How should you expect your portfolio to perform relative to its assets in the portfolio? Would you invest all your money in any of the individual stocks instead of the portfolio? Discuss both in terms of expected return and risk.
It seems as though F, WMT, and IBM have lower expected returns than my portfolio. On the other hand, JPM and HD have greater returns than my portfolio.

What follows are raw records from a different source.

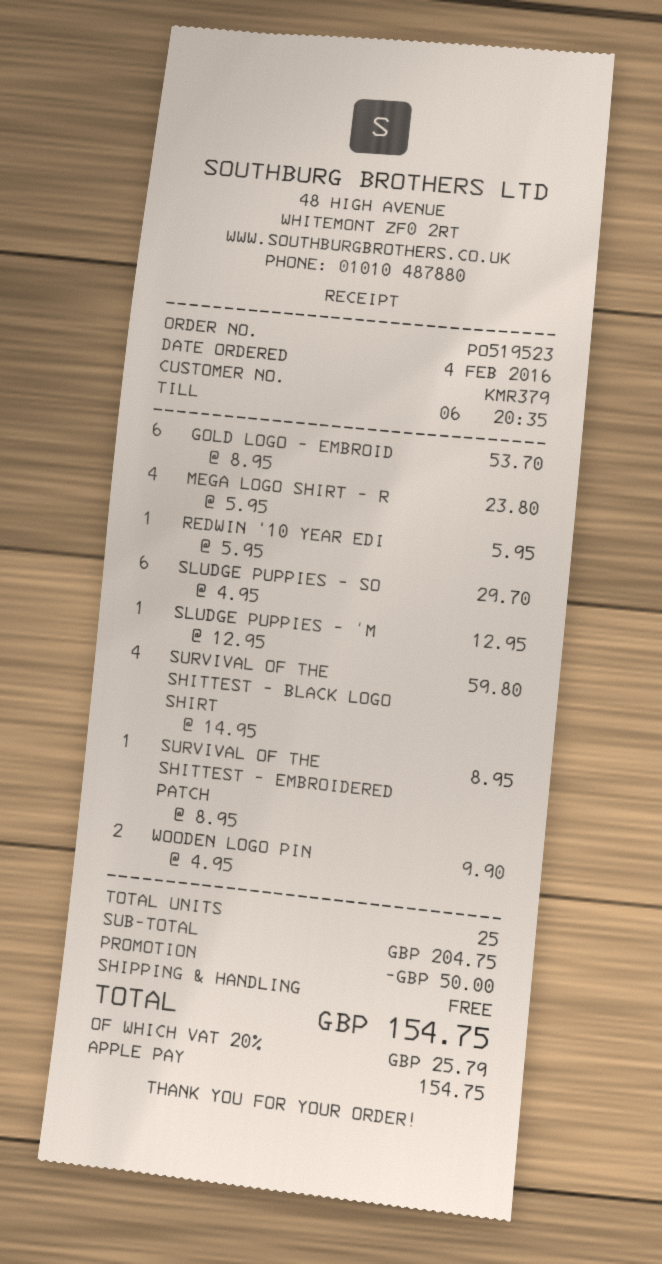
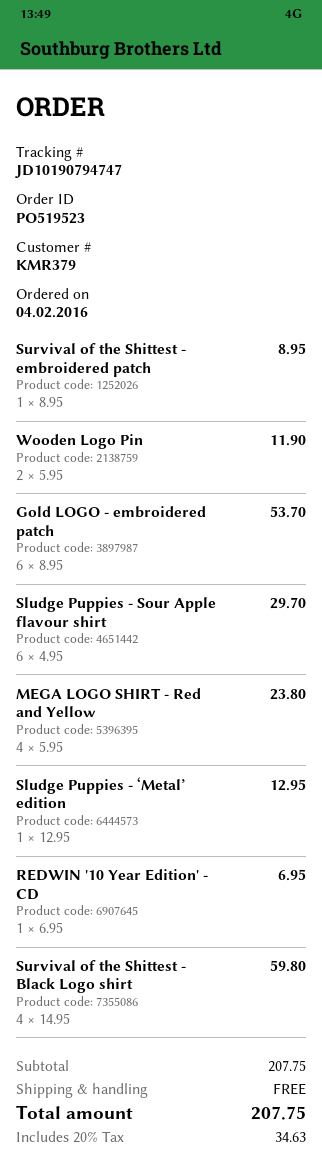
REDWIN '10 YEAR EDI: 1 x 5.95 = 5.95 -> 1 x 6.95 = 6.95
WOODEN LOGO PIN: 2 x 4.95 = 9.90 -> 2 x 5.95 = 11.90
subtotal: 204.75 -> 207.75
discount: 50.00 -> none
tax: 20% = 25.79 -> 20% = 34.63
total: 154.75 -> 207.75

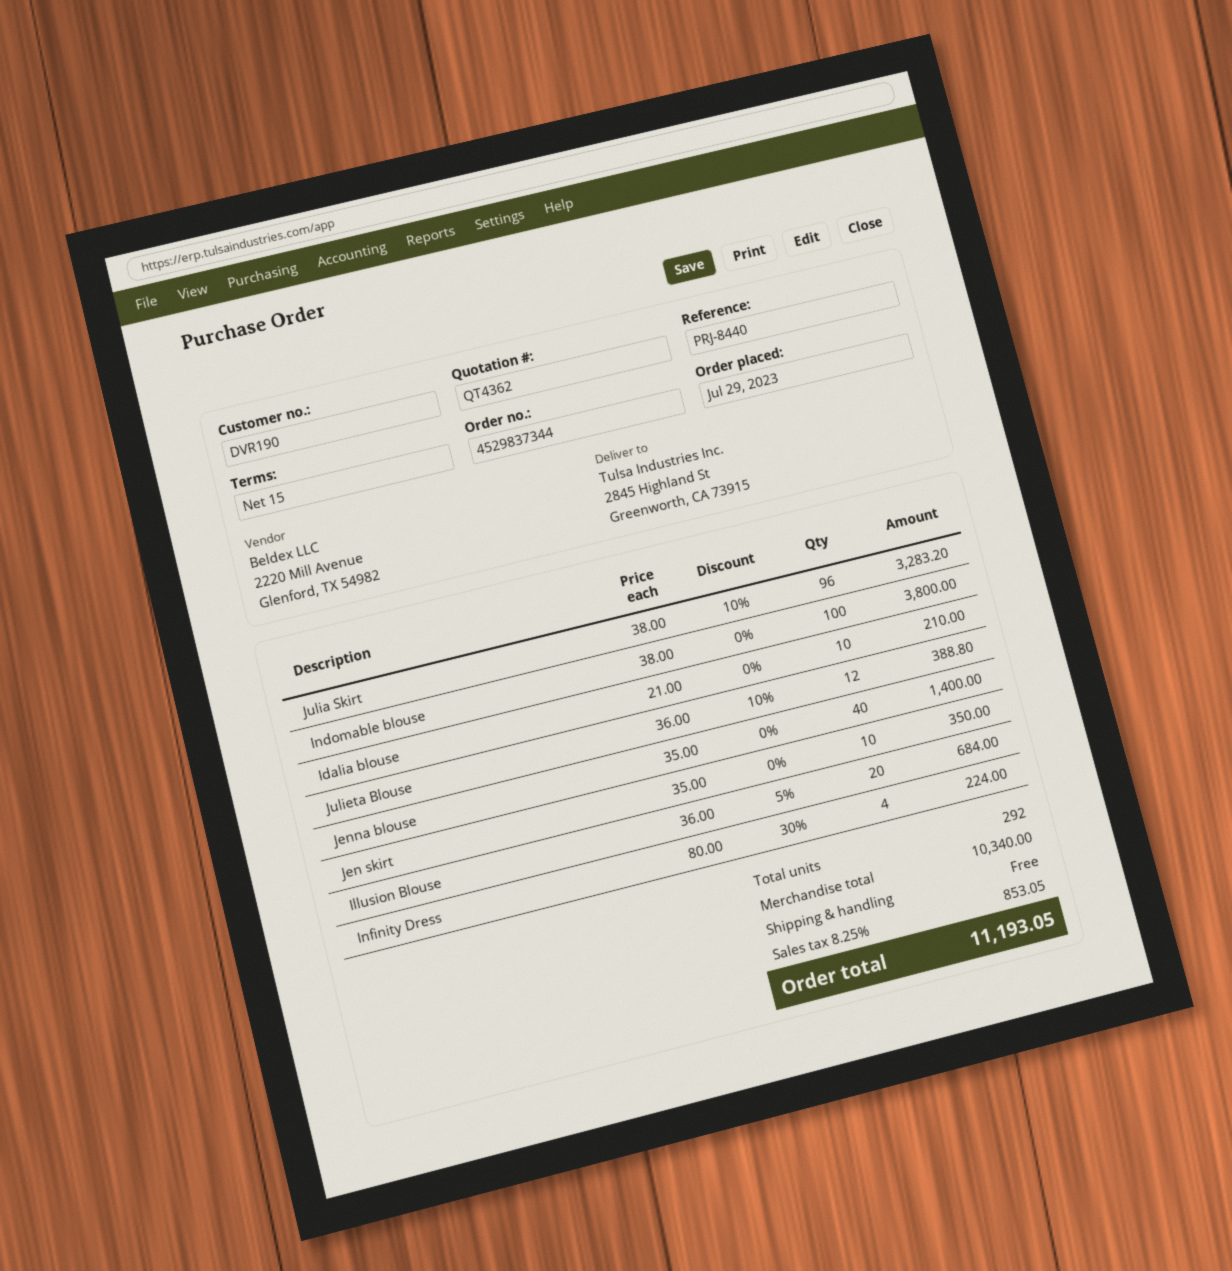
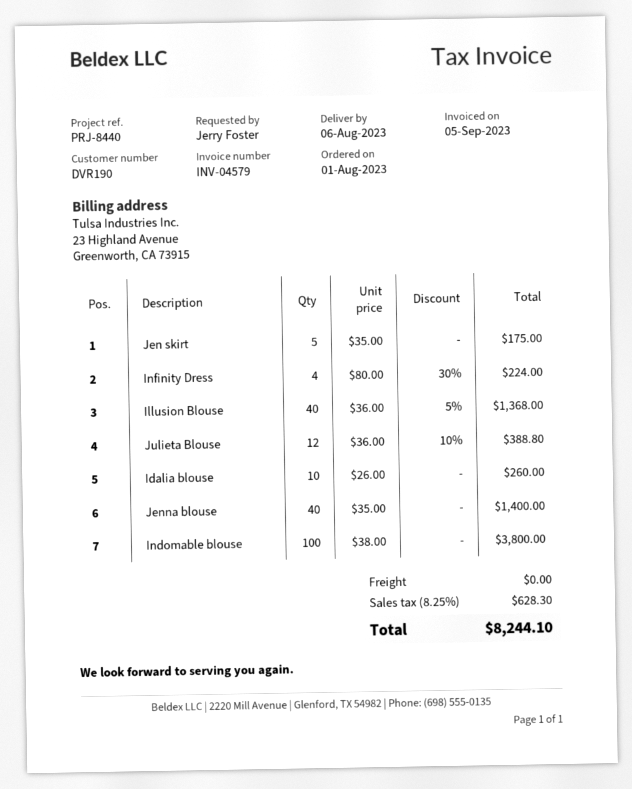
order date: 2023-07-29 -> 2023-08-01
Julia Skirt: 96 x 38.00 - 10% = 3283.20 -> none
Idalia blouse: 10 x 21.00 = 210.00 -> 10 x 26.00 = 260.00
Jen skirt: 10 x 35.00 = 350.00 -> 5 x 35.00 = 175.00
Illusion Blouse: 20 x 36.00 - 5% = 684.00 -> 40 x 36.00 - 5% = 1368.00
tax: 8.25% = 853.05 -> 8.25% = 628.30
total: 11193.05 -> 8244.10

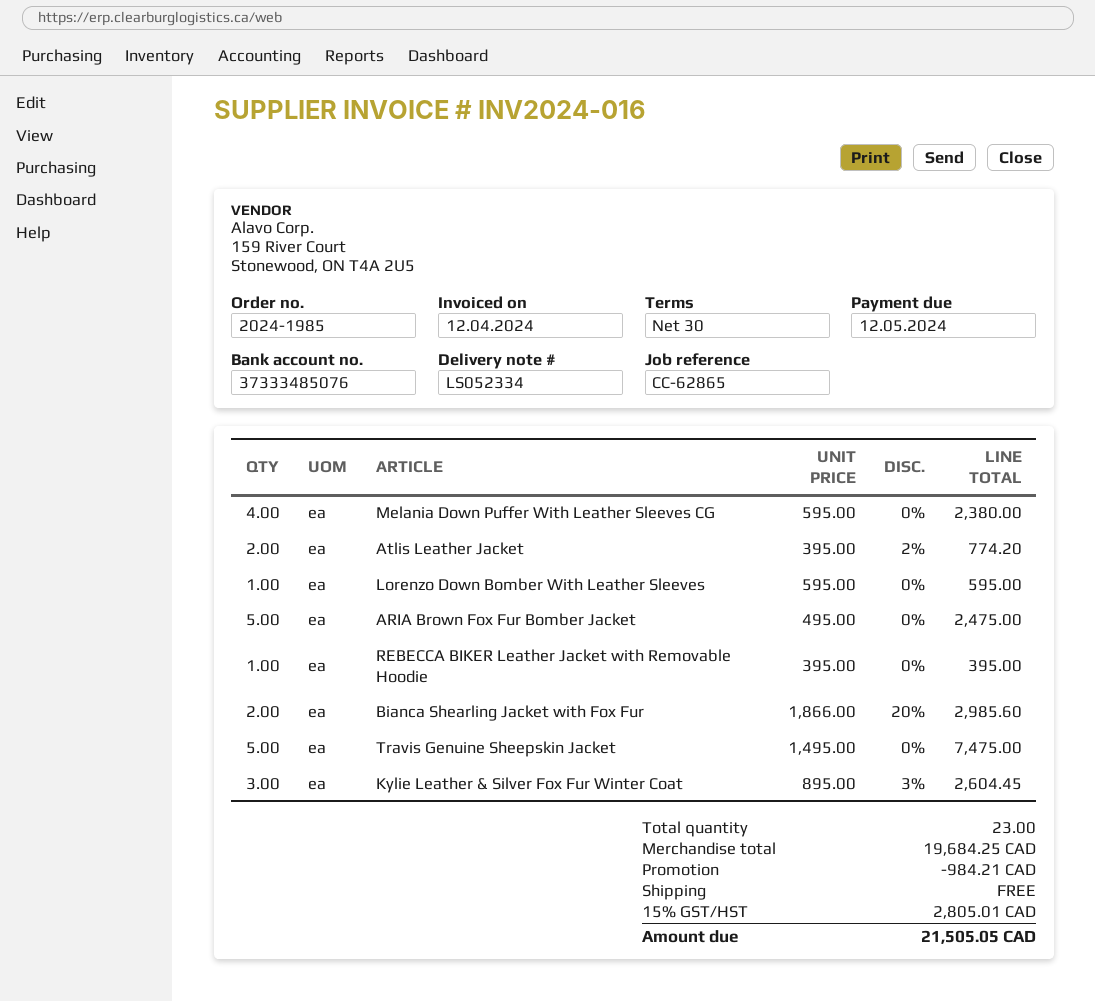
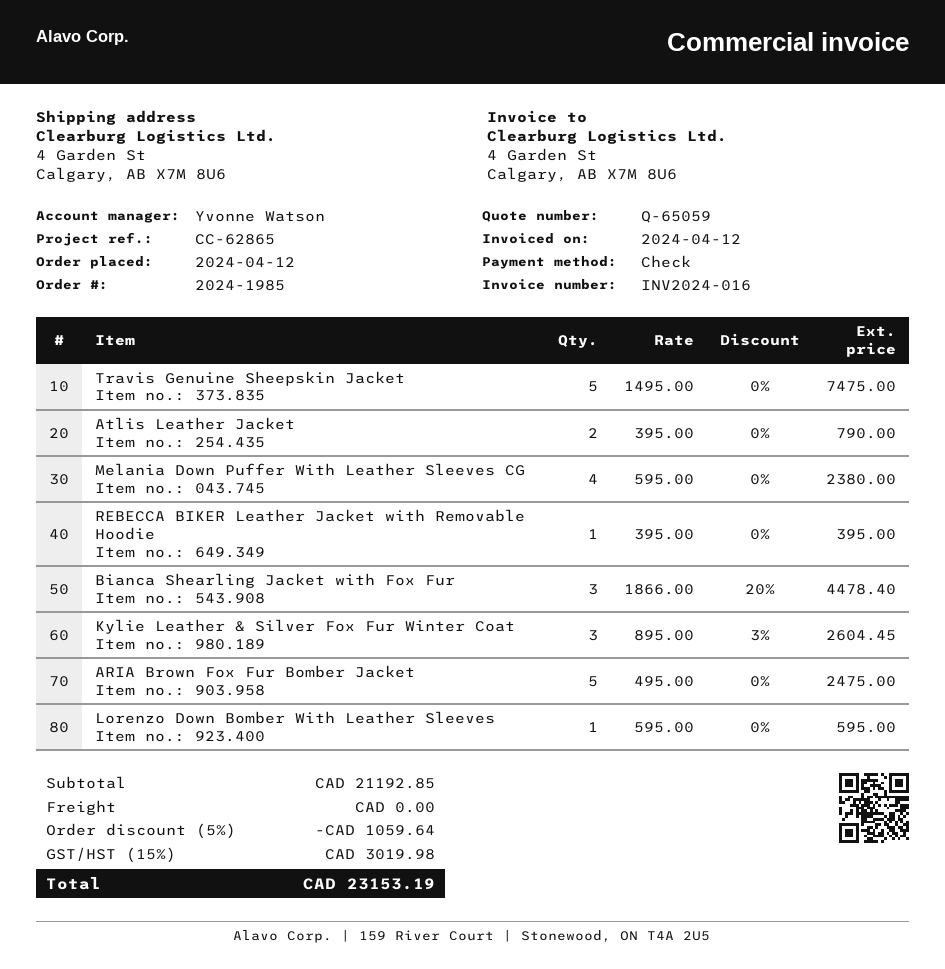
Atlis Leather Jacket: 2 x 395.00 - 2% = 774.20 -> 2 x 395.00 = 790.00
Bianca Shearling Jacket with Fox Fur: 2 x 1866.00 - 20% = 2985.60 -> 3 x 1866.00 - 20% = 4478.40
subtotal: 19684.25 -> 21192.85
discount: 984.21 -> 1059.64
tax: 15% = 2805.01 -> 15% = 3019.98
total: 21505.05 -> 23153.19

While my expected return may be greater from investing in an individual stock like HD or JPM, that would also add a lot of risk (standard deviation). Spreading my assets across the entire portfolio, may decrease my returns slightly, however it also greatly reduces risk (standard deviation).